(Code change snippets)
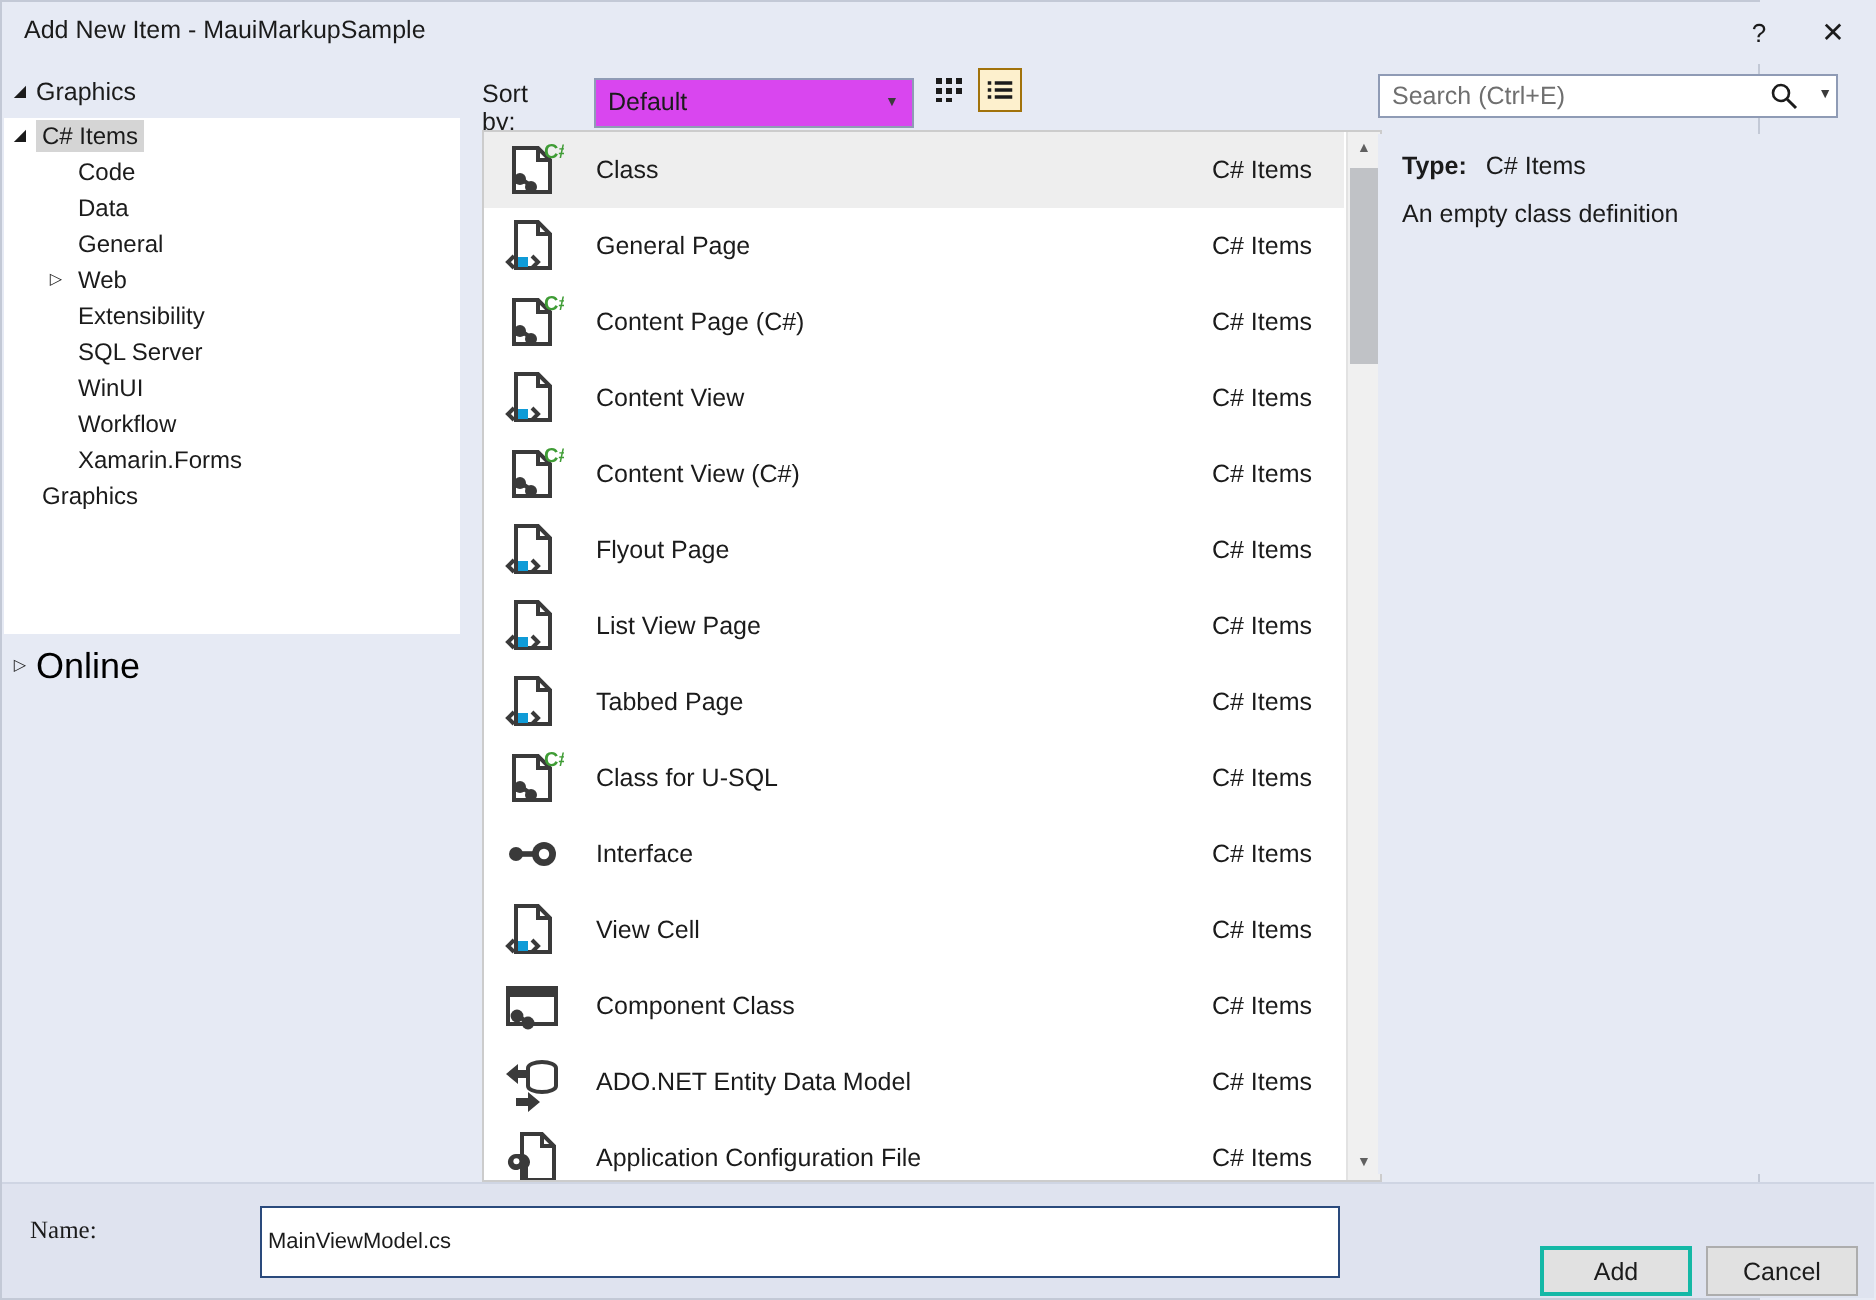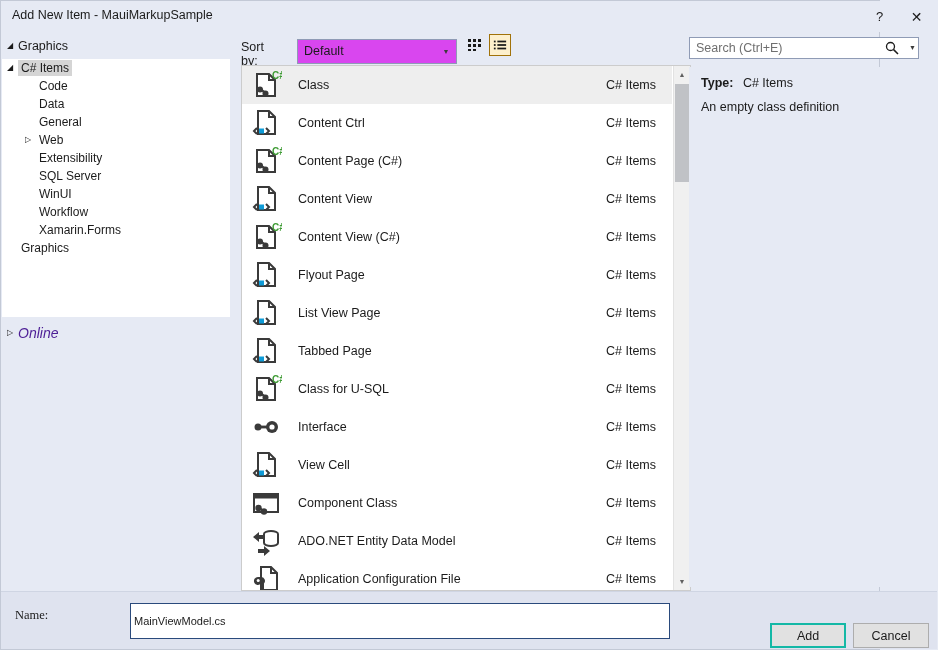--- a/index.html
+++ b/index.html
@@ -22,21 +22,21 @@
   .leftpane{position:absolute;left:1px;top:31px;width:228px;height:556px;background:#e6eaf4;}
   .tree-head{position:absolute;left:0;top:2px;width:228px;height:23px;display:flex;align-items:center;}
   .tri{width:16px;display:inline-block;text-align:center;font-size:8px;color:#1b1b1b;line-height:1;}
   .tree-head .lbl{font-size:12.5px;color:#1b1b1b;}
   .tree-body{position:absolute;left:0;top:27px;width:228px;height:258px;background:#ffffff;}
   .trow{height:18px;display:flex;align-items:center;font-size:12px;color:#1b1b1b;white-space:nowrap;cursor:default;}
   .trow .tri{margin-left:2px;}
   .trow .txt{padding:0 3px;line-height:16px;}
   .trow.sel .txt{background:#d5d5d5;}
   .online-row{position:absolute;left:0;top:290px;width:228px;height:22px;display:flex;align-items:center;}
-  .online-row .lbl{font-size:14px;color:#4c1d95;font-style:italic;}
+  .online-row .lbl{font-size:18px;color:#000000;}
 
   
   .toolbar{position:absolute;left:240px;top:33px;height:26px;}
   .sortlbl{position:absolute;left:0;top:6px;font-size:12.5px;color:#1b1b1b;}
   .combo{position:absolute;left:56px;top:5px;width:160px;height:25px;background:#d946ef;border:1px solid #8f9bb5;box-sizing:border-box;}
   .combo .val{position:absolute;left:6px;top:4px;font-size:12.5px;color:#1b1b1b;}
   .combo .arr{position:absolute;right:1px;top:1px;width:18px;height:21px;display:flex;align-items:center;justify-content:center;font-size:7px;color:#3b3b3b;}
   .viewbtn{position:absolute;top:0;width:22px;height:22px;box-sizing:border-box;display:flex;align-items:center;justify-content:center;}
   .viewbtn.tiles{left:222px;}
   .viewbtn.list{left:248px;background:#fdf0cd;border:1px solid #a1720a;}
@@ -195,21 +195,21 @@
           <span class="icat">C# Items</span>
         </div>
         <div class="item">
           <span class="ico"><svg viewBox="0 0 32 32" width="32" height="32">
               <path d="M8 4 h11 l6 6 v17 h-17 z" fill="#ffffff" stroke="#3a3a3a" stroke-width="2"></path>
               <path d="M19 4 v6 h6" fill="none" stroke="#3a3a3a" stroke-width="2"></path>
               <path d="M7 21 l-3 3 3 3" fill="none" stroke="#3a3a3a" stroke-width="2"></path>
               <path d="M16 21 l3 3 -3 3" fill="none" stroke="#3a3a3a" stroke-width="2"></path>
               <rect x="9" y="21.5" width="5" height="5" fill="#0f9bd7"></rect>
             </svg></span>
-          <span class="iname">Content Ctrl</span>
+          <span class="iname">General Page</span>
           <span class="icat">C# Items</span>
         </div>
         <div class="item">
           <span class="ico"><svg viewBox="0 0 32 32" width="32" height="32">
               <path d="M7 5 h12 l6 6 v16 h-18 z" fill="#ffffff" stroke="#3a3a3a" stroke-width="2"></path>
               <path d="M19 5 v6 h6" fill="none" stroke="#3a3a3a" stroke-width="2"></path>
               <g fill="#3a3a3a">
                 <circle cx="10" cy="20.5" r="3"></circle>
                 <circle cx="15.5" cy="24.5" r="3"></circle>
                 <rect x="11.5" y="21" width="4" height="2.2" transform="rotate(35 13 22)"></rect>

* _WORK TASK_: Return each line of the data where the word "iname" appears.

* _OUTPUT OF THE EXERCISE_:
-          <span class="iname">Content Ctrl</span>
+          <span class="iname">General Page</span>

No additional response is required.